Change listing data
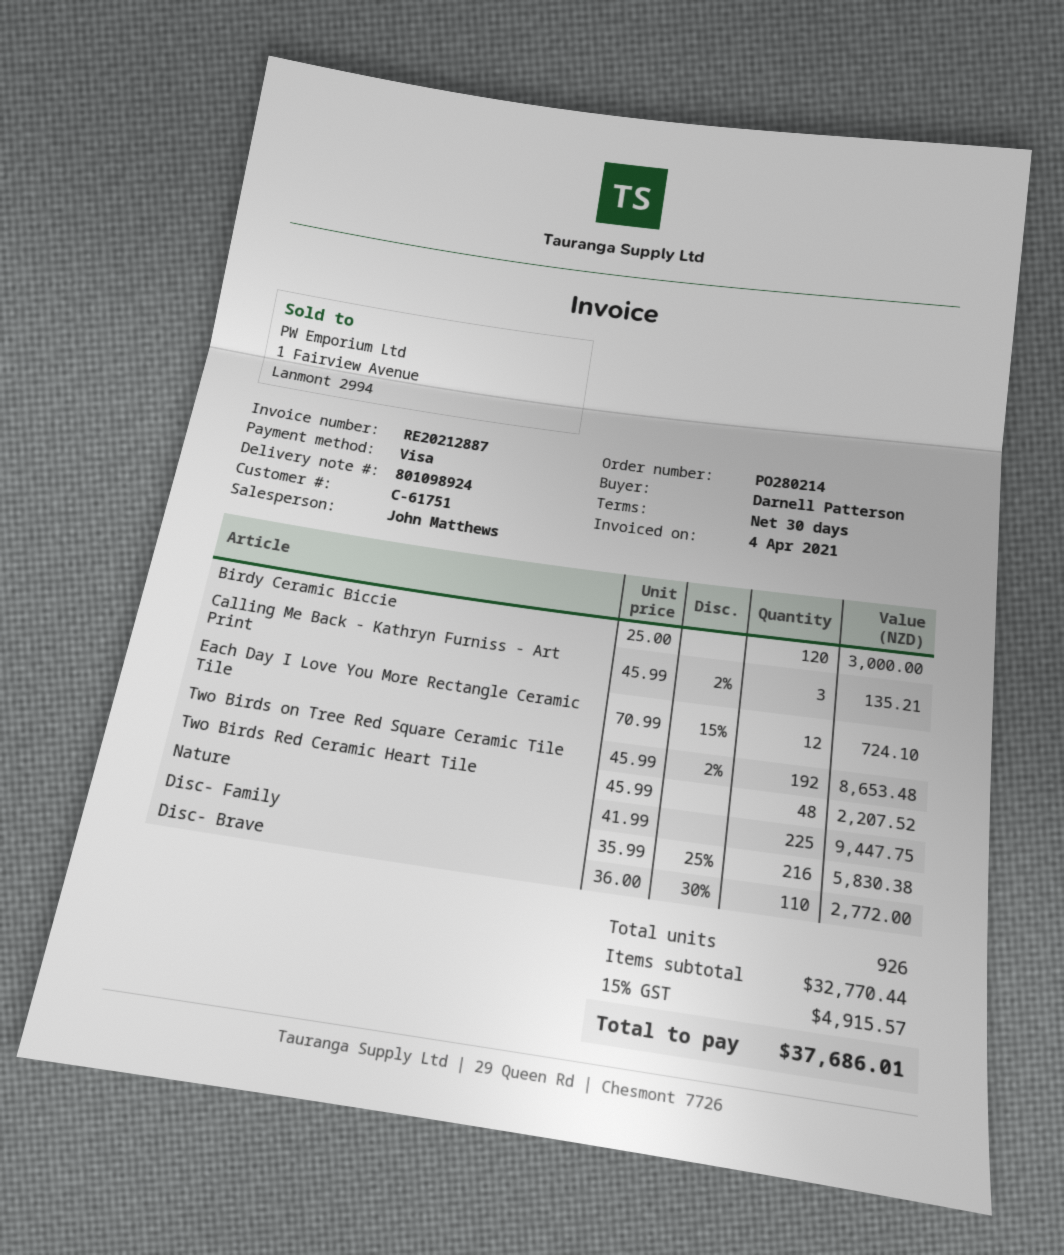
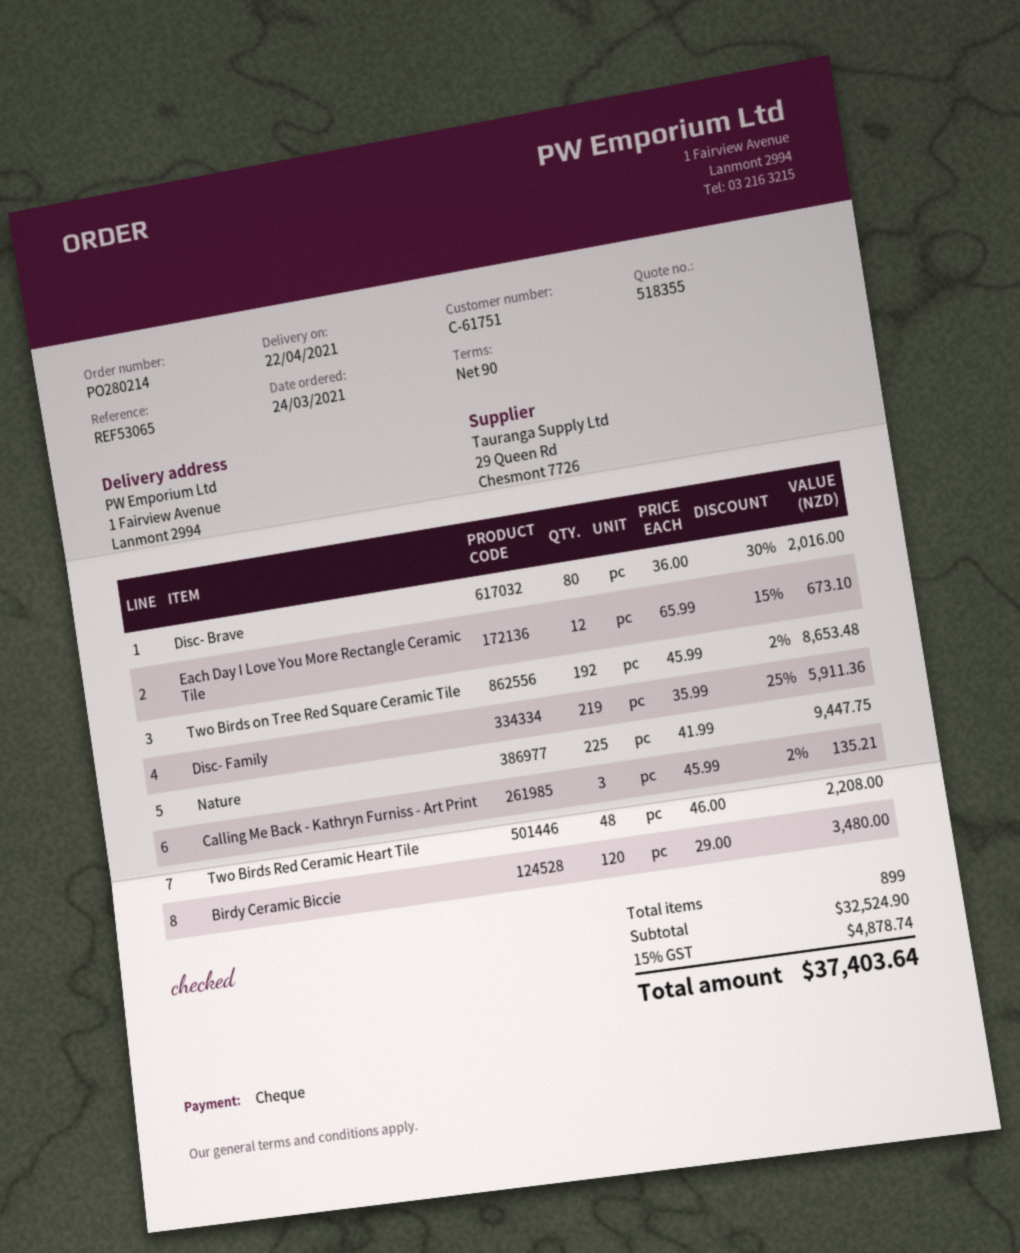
payment terms: 30 days -> 90 days
payment method: Visa -> cheque
Birdy Ceramic Biccie: 120 x 25.00 = 3000.00 -> 120 x 29.00 = 3480.00
Each Day I Love You More Rectangle Ceramic Tile: 12 x 70.99 - 15% = 724.10 -> 12 x 65.99 - 15% = 673.10
Two Birds Red Ceramic Heart Tile: 48 x 45.99 = 2207.52 -> 48 x 46.00 = 2208.00
Disc- Family: 216 x 35.99 - 25% = 5830.38 -> 219 x 35.99 - 25% = 5911.36
Disc- Brave: 110 x 36.00 - 30% = 2772.00 -> 80 x 36.00 - 30% = 2016.00
total quantity: 926 -> 899
subtotal: 32770.44 -> 32524.90
tax: 15% = 4915.57 -> 15% = 4878.74
total: 37686.01 -> 37403.64

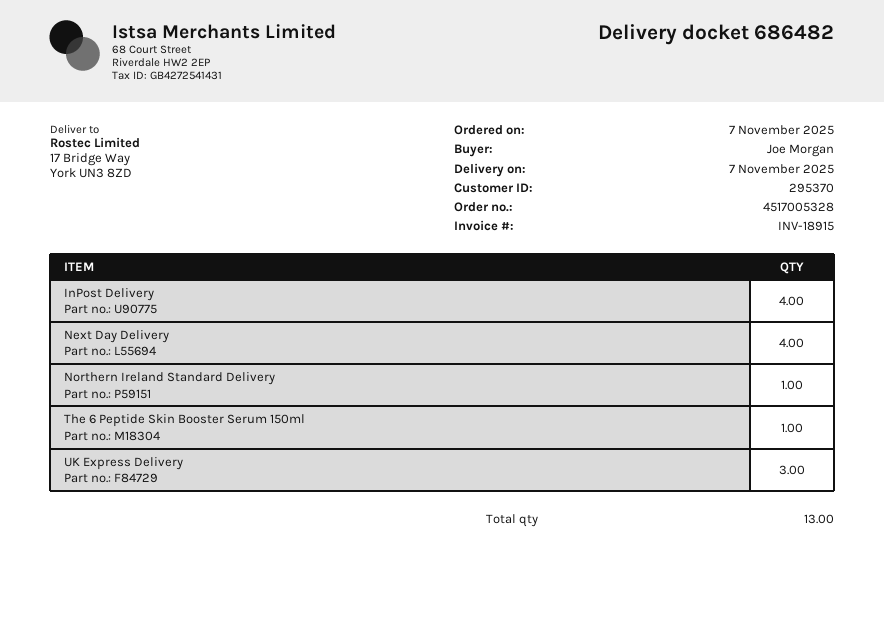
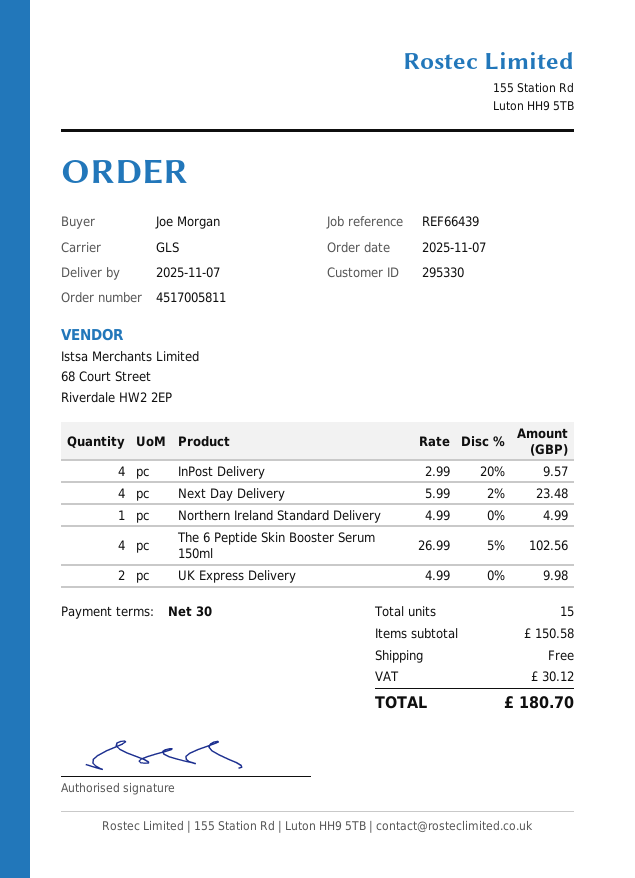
order number: 4517005328 -> 4517005811
customer number: 295370 -> 295330
The 6 Peptide Skin Booster Serum 150ml: 1 -> 4
UK Express Delivery: 3 -> 2
total quantity: 13 -> 15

ASSIGNMENT :: Please print the span that begins at the line holding "subtotal: 32770.44 -> 32524.90" and ends at the last line of the data, both ends included, with no pictures.

EXERCISE RESPONSE ::
subtotal: 32770.44 -> 32524.90
tax: 15% = 4915.57 -> 15% = 4878.74
total: 37686.01 -> 37403.64

order number: 4517005328 -> 4517005811
customer number: 295370 -> 295330
The 6 Peptide Skin Booster Serum 150ml: 1 -> 4
UK Express Delivery: 3 -> 2
total quantity: 13 -> 15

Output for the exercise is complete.